> Work item
I'd like an exact copy of only the lines from the start of the listing below through the line that holds "[647,274,714,288] Spreadsheet ->". Please keep the pictures out.
Records for the task below:
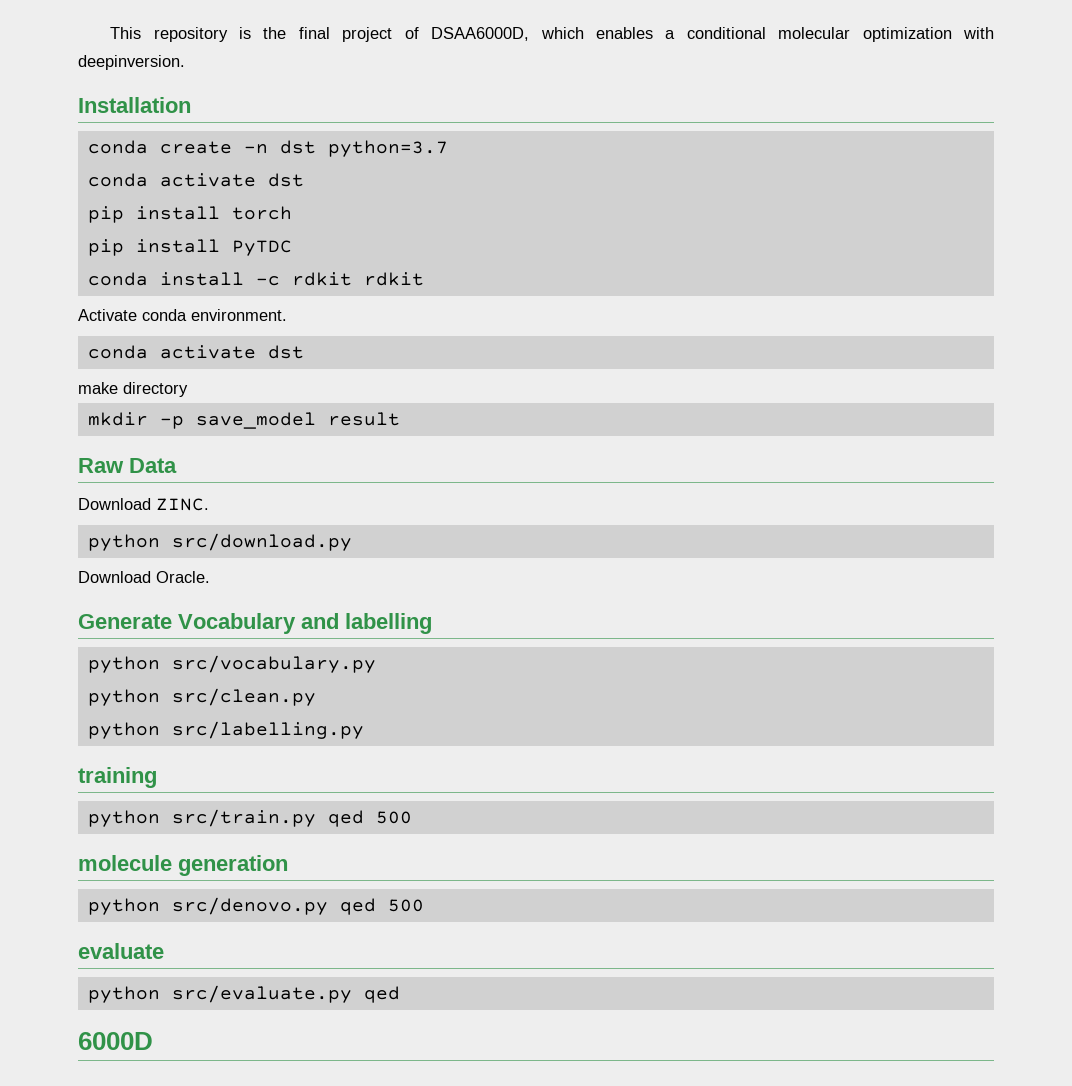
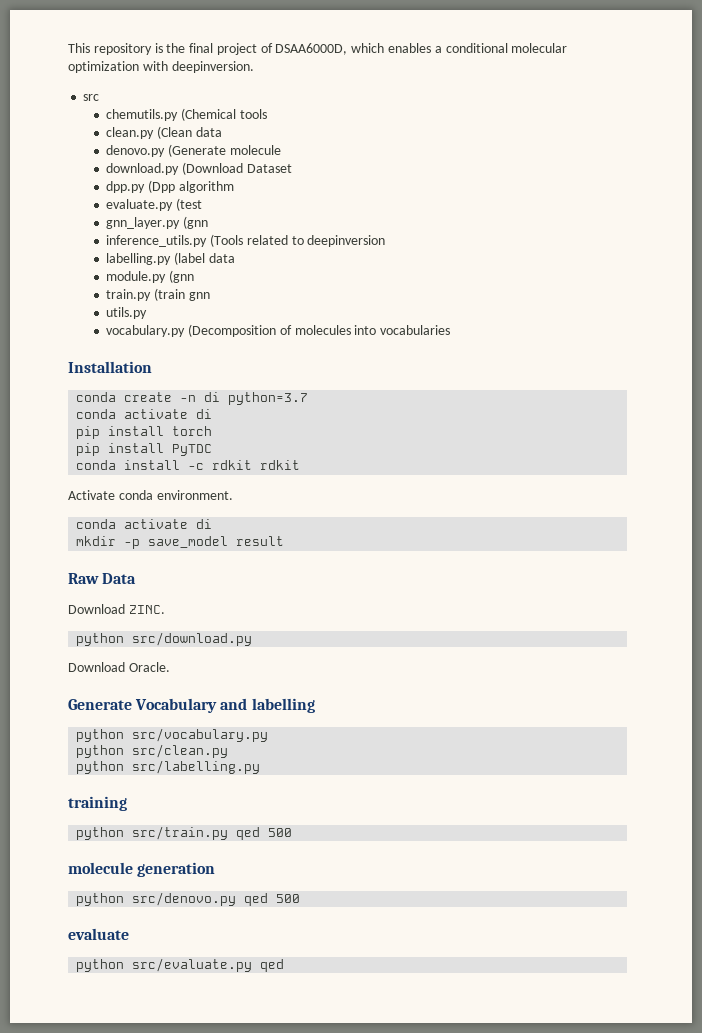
(185, 62) none -> [83,94,100,101] [106,108,267,121] [106,126,222,139] [106,144,281,157] [106,162,292,175] [106,180,234,193] [106,198,203,211] [106,216,209,229] [106,234,386,247] [106,252,235,265] [106,270,195,283] [106,288,210,301] [106,307,148,319] [106,324,451,337] // src // chemutils.py (Chemical tools // clean.py (Clean data // denovo.py (Generate molecule // download.py (Download Dataset // dpp.py (Dpp algorithm // evaluate.py (test // gnn_layer.py (gnn // inference_utils.py (Tools related to deepinversion // labelling.py (label data // module.py (gnn // train.py (train gnn // utils.py // vocabulary.py (Decomposition of molecules into vocabularies
[279,140,316,154] dst -> [204,392,221,402] di
[267,173,304,187] dst -> [196,409,213,419] di
[267,345,304,359] [78,382,188,397] dst // make directory -> [196,519,213,529] di
[78,1032,153,1050] // 6000D -> (285, 965) none

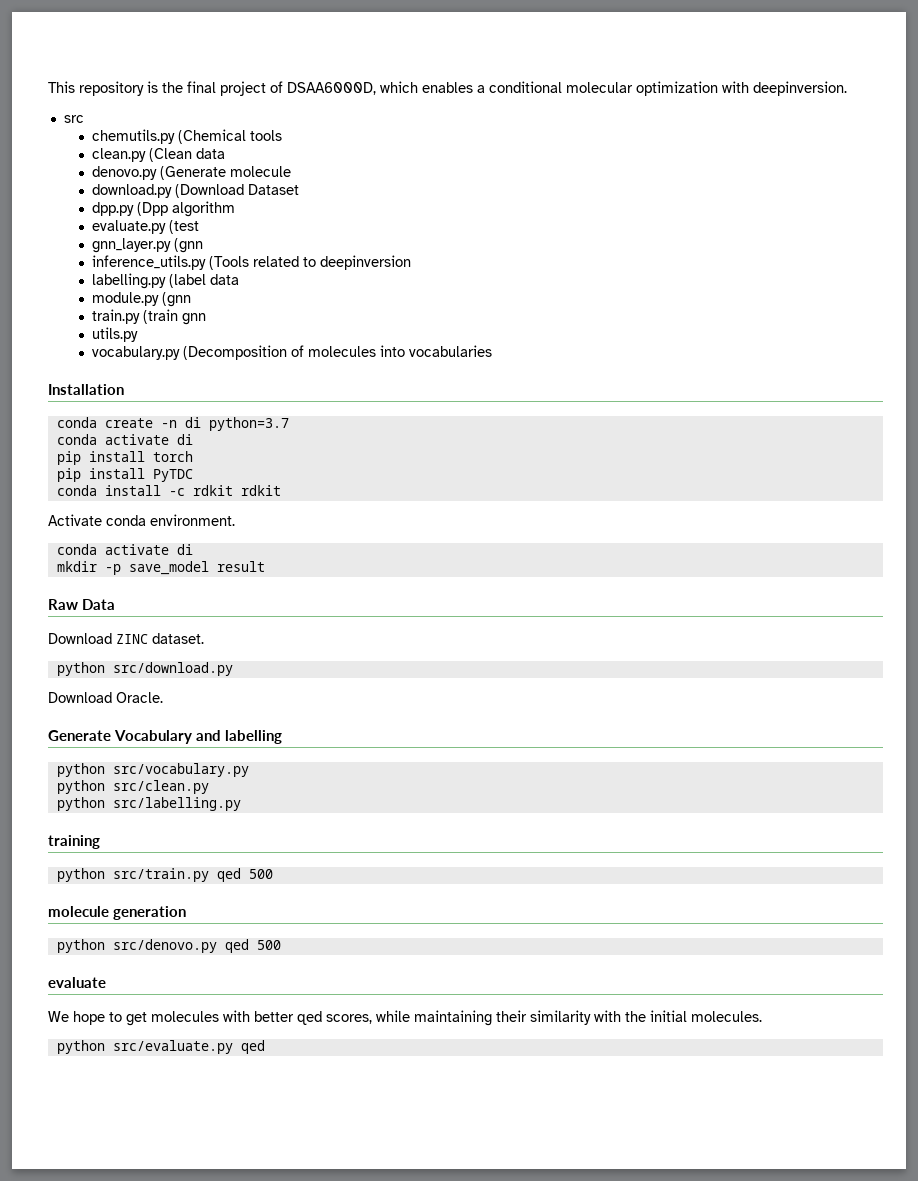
[128,605,165,614] ZINC. -> [116,633,204,644] ZINC dataset.
(129, 934) none -> [48,1010,762,1026] // We hope to get molecules with better qed scores, while maintaining their similarity with the initial molecules.

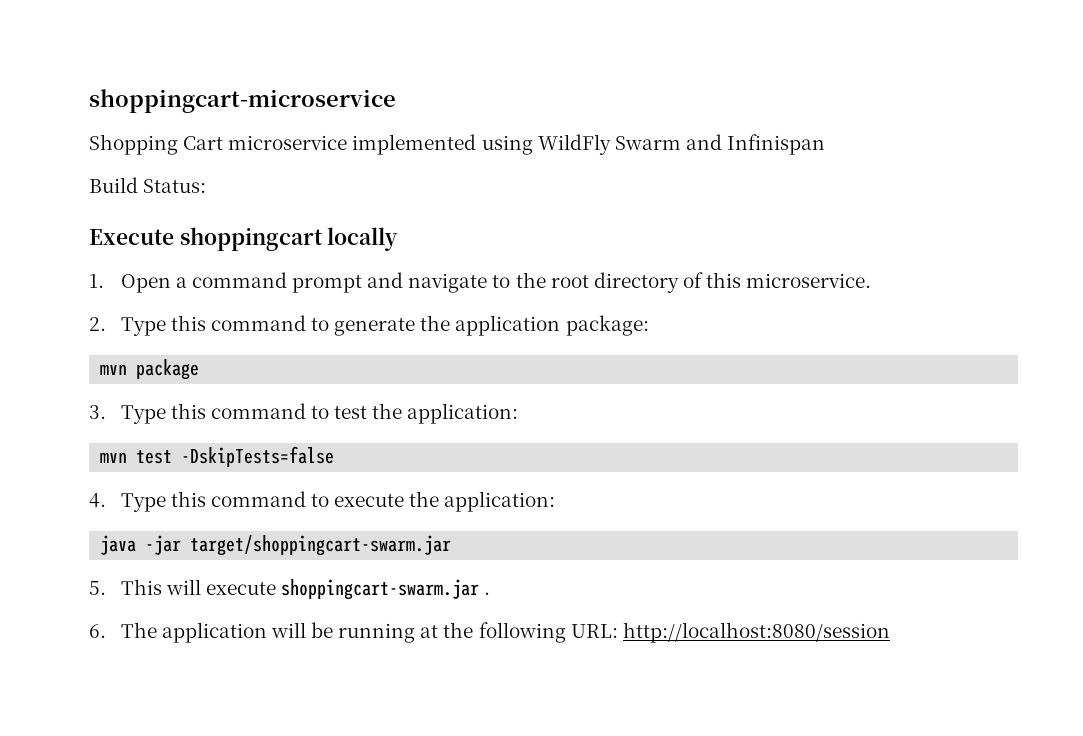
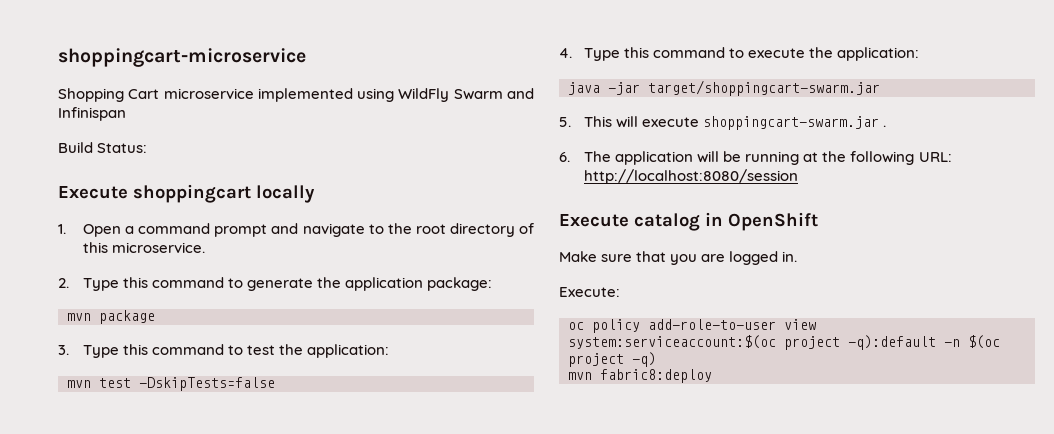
(890, 632) none -> [559,212,818,231] [559,251,798,265] [559,287,620,297] [568,319,816,333] [568,335,1000,350] [568,352,656,367] [568,369,712,383] // Execute catalog in OpenShift // Make sure that you are logged in. // Execute: // oc policy add-role-to-user view system:serviceaccount:$(oc project -q):default -n $(oc project -q) // mvn fabric8:deploy

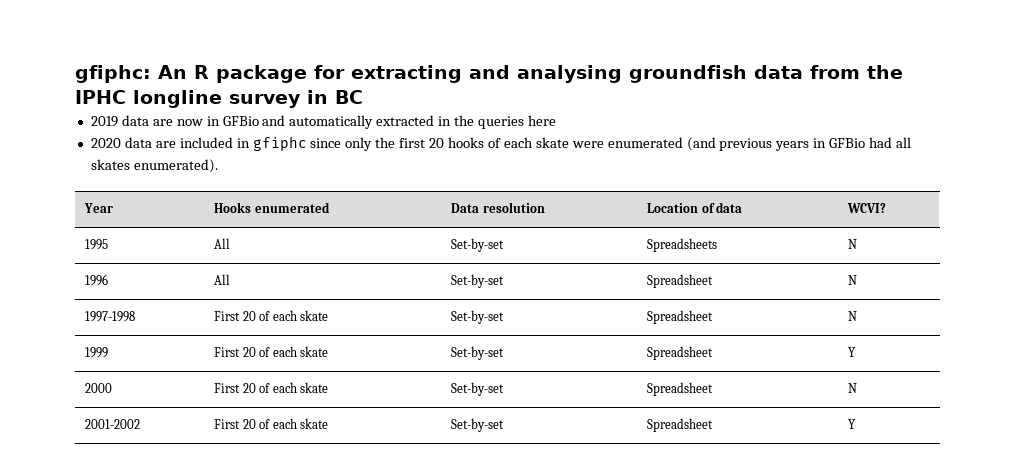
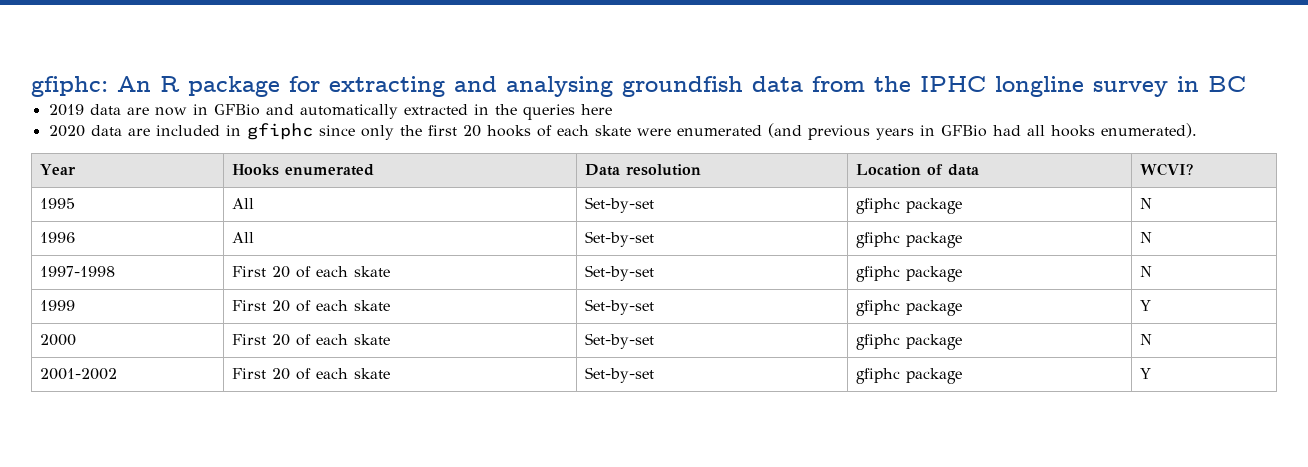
[90,159,130,170] skates -> [1050,125,1095,137] hooks
[647,238,718,252] Spreadsheets -> [855,198,962,214] gfiphc package
[647,274,714,288] Spreadsheet -> [855,232,962,248] gfiphc package
[647,310,714,324] Spreadsheet -> [855,266,962,282] gfiphc package
[647,346,714,360] Spreadsheet -> [855,300,962,316] gfiphc package
[647,382,714,396] Spreadsheet -> [855,334,962,350] gfiphc package
[647,418,714,432] Spreadsheet -> [855,368,962,384] gfiphc package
End of Records for the task.
> Result
(185, 62) none -> [83,94,100,101] [106,108,267,121] [106,126,222,139] [106,144,281,157] [106,162,292,175] [106,180,234,193] [106,198,203,211] [106,216,209,229] [106,234,386,247] [106,252,235,265] [106,270,195,283] [106,288,210,301] [106,307,148,319] [106,324,451,337] // src // chemutils.py (Chemical tools // clean.py (Clean data // denovo.py (Generate molecule // download.py (Download Dataset // dpp.py (Dpp algorithm // evaluate.py (test // gnn_layer.py (gnn // inference_utils.py (Tools related to deepinversion // labelling.py (label data // module.py (gnn // train.py (train gnn // utils.py // vocabulary.py (Decomposition of molecules into vocabularies
[279,140,316,154] dst -> [204,392,221,402] di
[267,173,304,187] dst -> [196,409,213,419] di
[267,345,304,359] [78,382,188,397] dst // make directory -> [196,519,213,529] di
[78,1032,153,1050] // 6000D -> (285, 965) none

[128,605,165,614] ZINC. -> [116,633,204,644] ZINC dataset.
(129, 934) none -> [48,1010,762,1026] // We hope to get molecules with better qed scores, while maintaining their similarity with the initial molecules.

(890, 632) none -> [559,212,818,231] [559,251,798,265] [559,287,620,297] [568,319,816,333] [568,335,1000,350] [568,352,656,367] [568,369,712,383] // Execute catalog in OpenShift // Make sure that you are logged in. // Execute: // oc policy add-role-to-user view system:serviceaccount:$(oc project -q):default -n $(oc project -q) // mvn fabric8:deploy

[90,159,130,170] skates -> [1050,125,1095,137] hooks
[647,238,718,252] Spreadsheets -> [855,198,962,214] gfiphc package
[647,274,714,288] Spreadsheet -> [855,232,962,248] gfiphc package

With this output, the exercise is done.